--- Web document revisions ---
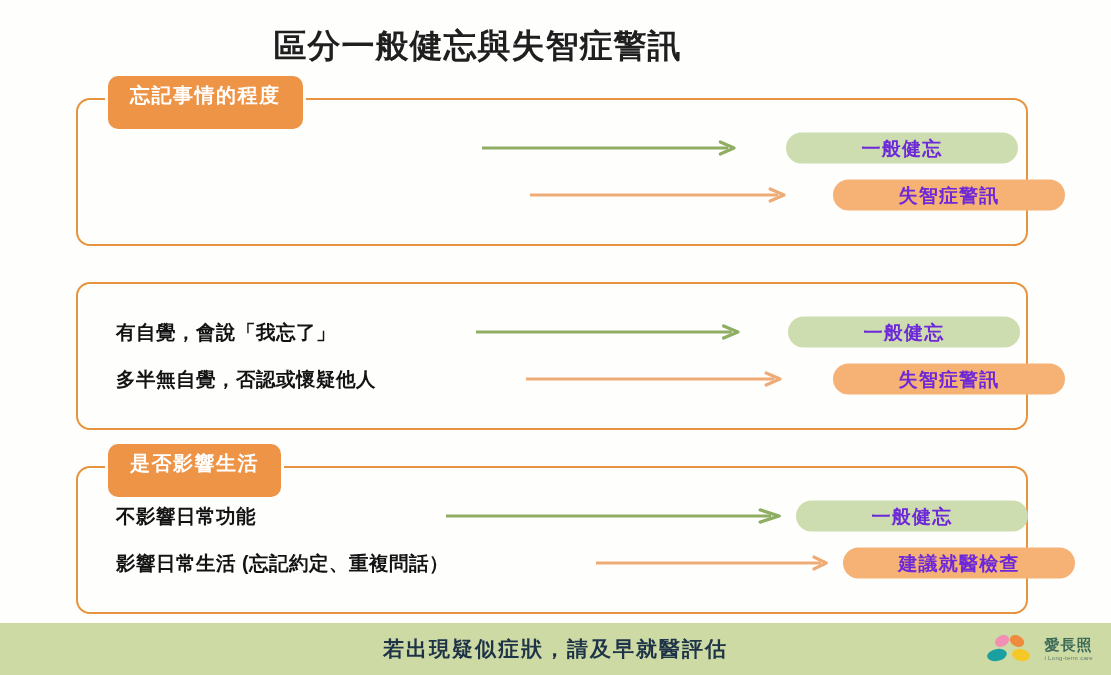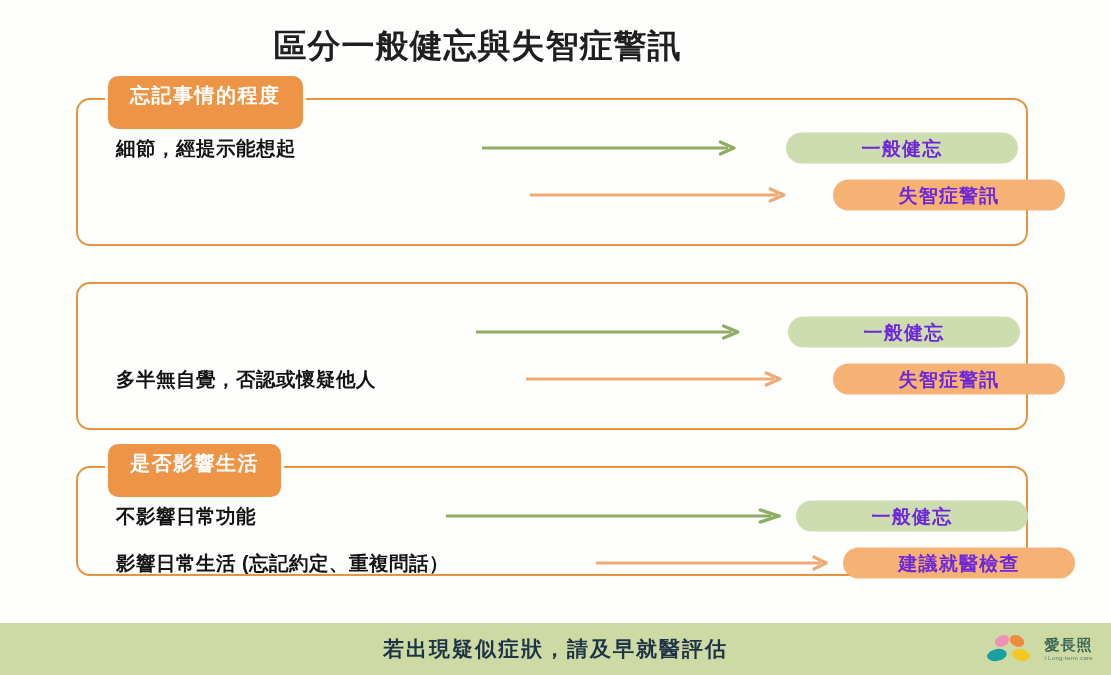--- a/index.html
+++ b/index.html
@@ -190,7 +190,6 @@
     <div class="section-header">忘記事情的程度</div>
 
     <div class="row row-a">
-      <div class="row-label">細節，經提示能想起</div>
       <div class="arrow">
         <svg width="100%" height="14" viewBox="0 0 260 14" preserveAspectRatio="none">
           <line x1="0" y1="7" x2="250" y2="7" stroke="#8fae63" stroke-width="3.2"></line>

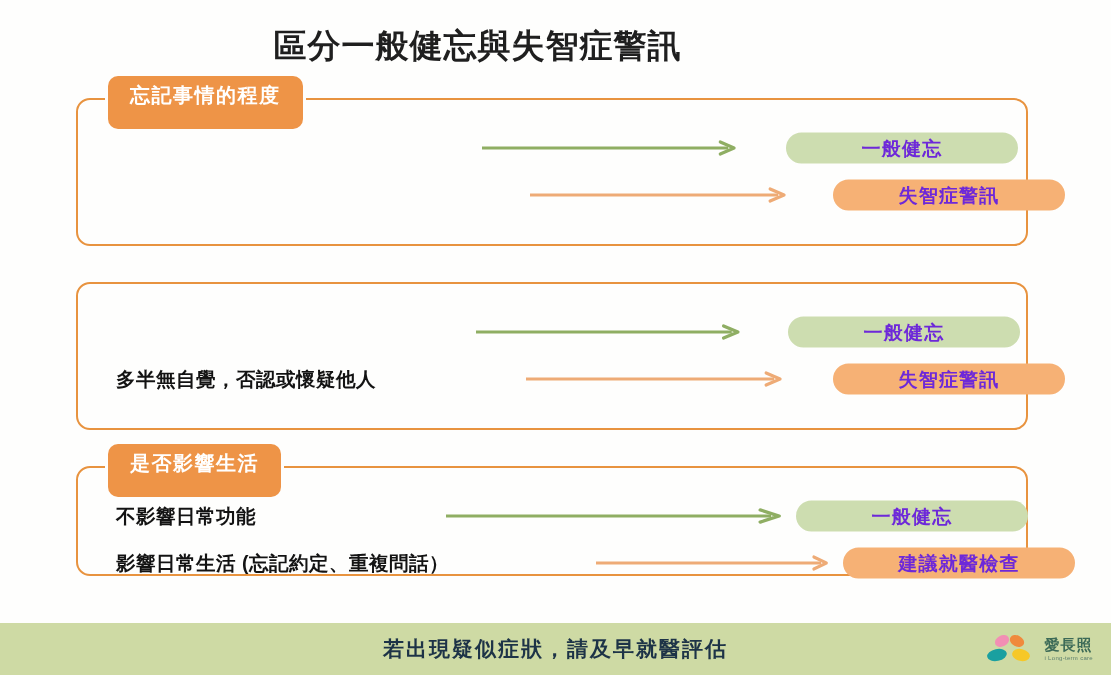--- a/index.html
+++ b/index.html
@@ -213,6 +213,7 @@
   <div class="section section-2 s2">
 
     <div class="row row-a">
+      <div class="row-label">有自覺，會說「我忘了」</div>
       <div class="arrow">
         <svg width="100%" height="14" viewBox="0 0 260 14" preserveAspectRatio="none">
           <line x1="0" y1="7" x2="250" y2="7" stroke="#8fae63" stroke-width="3.2"></line>

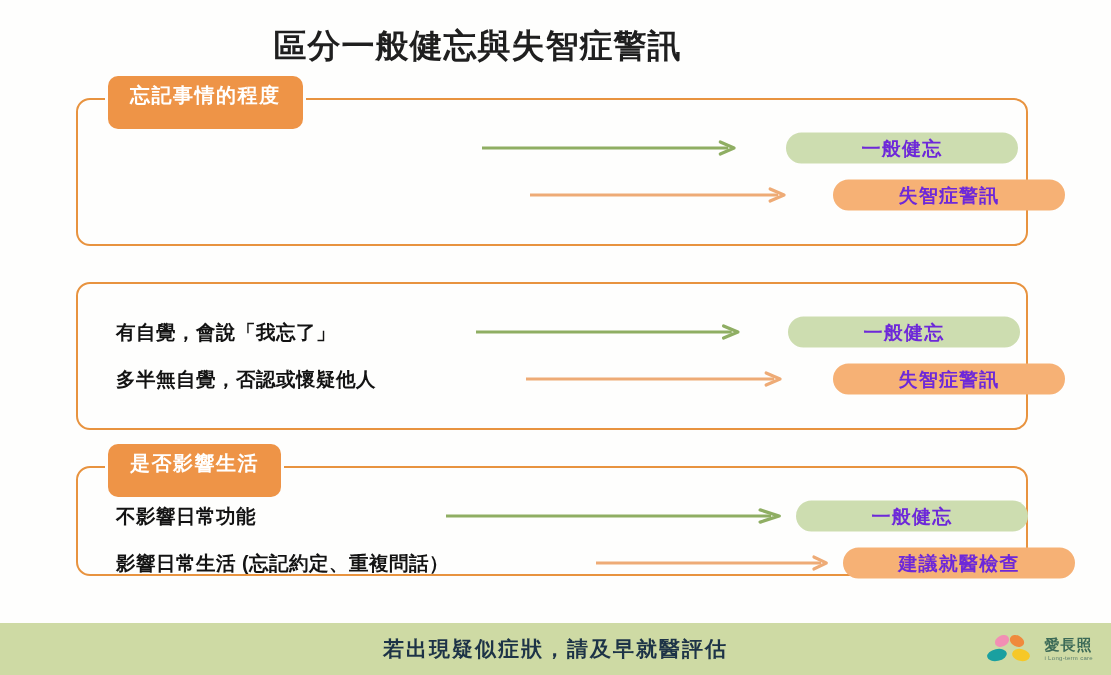--- a/index.html
+++ b/index.html
@@ -47,7 +47,7 @@
   }
   .section-1 { top: 98px; height: 148px; }
   .section-2 { top: 282px; height: 148px; }
-  .section-3 { top: 466px; height: 110px; }
+  .section-3 { top: 466px; height: 148px; }
 
   
   .section-header {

--- REQUIRED ACTION ---
Return the entries above exactly, skipping any images.

--- RESPONSE AREA ---
--- a/index.html
+++ b/index.html
@@ -190,7 +190,6 @@
     <div class="section-header">忘記事情的程度</div>
 
     <div class="row row-a">
-      <div class="row-label">細節，經提示能想起</div>
       <div class="arrow">
         <svg width="100%" height="14" viewBox="0 0 260 14" preserveAspectRatio="none">
           <line x1="0" y1="7" x2="250" y2="7" stroke="#8fae63" stroke-width="3.2"></line>

--- a/index.html
+++ b/index.html
@@ -213,6 +213,7 @@
   <div class="section section-2 s2">
 
     <div class="row row-a">
+      <div class="row-label">有自覺，會說「我忘了」</div>
       <div class="arrow">
         <svg width="100%" height="14" viewBox="0 0 260 14" preserveAspectRatio="none">
           <line x1="0" y1="7" x2="250" y2="7" stroke="#8fae63" stroke-width="3.2"></line>

--- a/index.html
+++ b/index.html
@@ -47,7 +47,7 @@
   }
   .section-1 { top: 98px; height: 148px; }
   .section-2 { top: 282px; height: 148px; }
-  .section-3 { top: 466px; height: 110px; }
+  .section-3 { top: 466px; height: 148px; }
 
   
   .section-header {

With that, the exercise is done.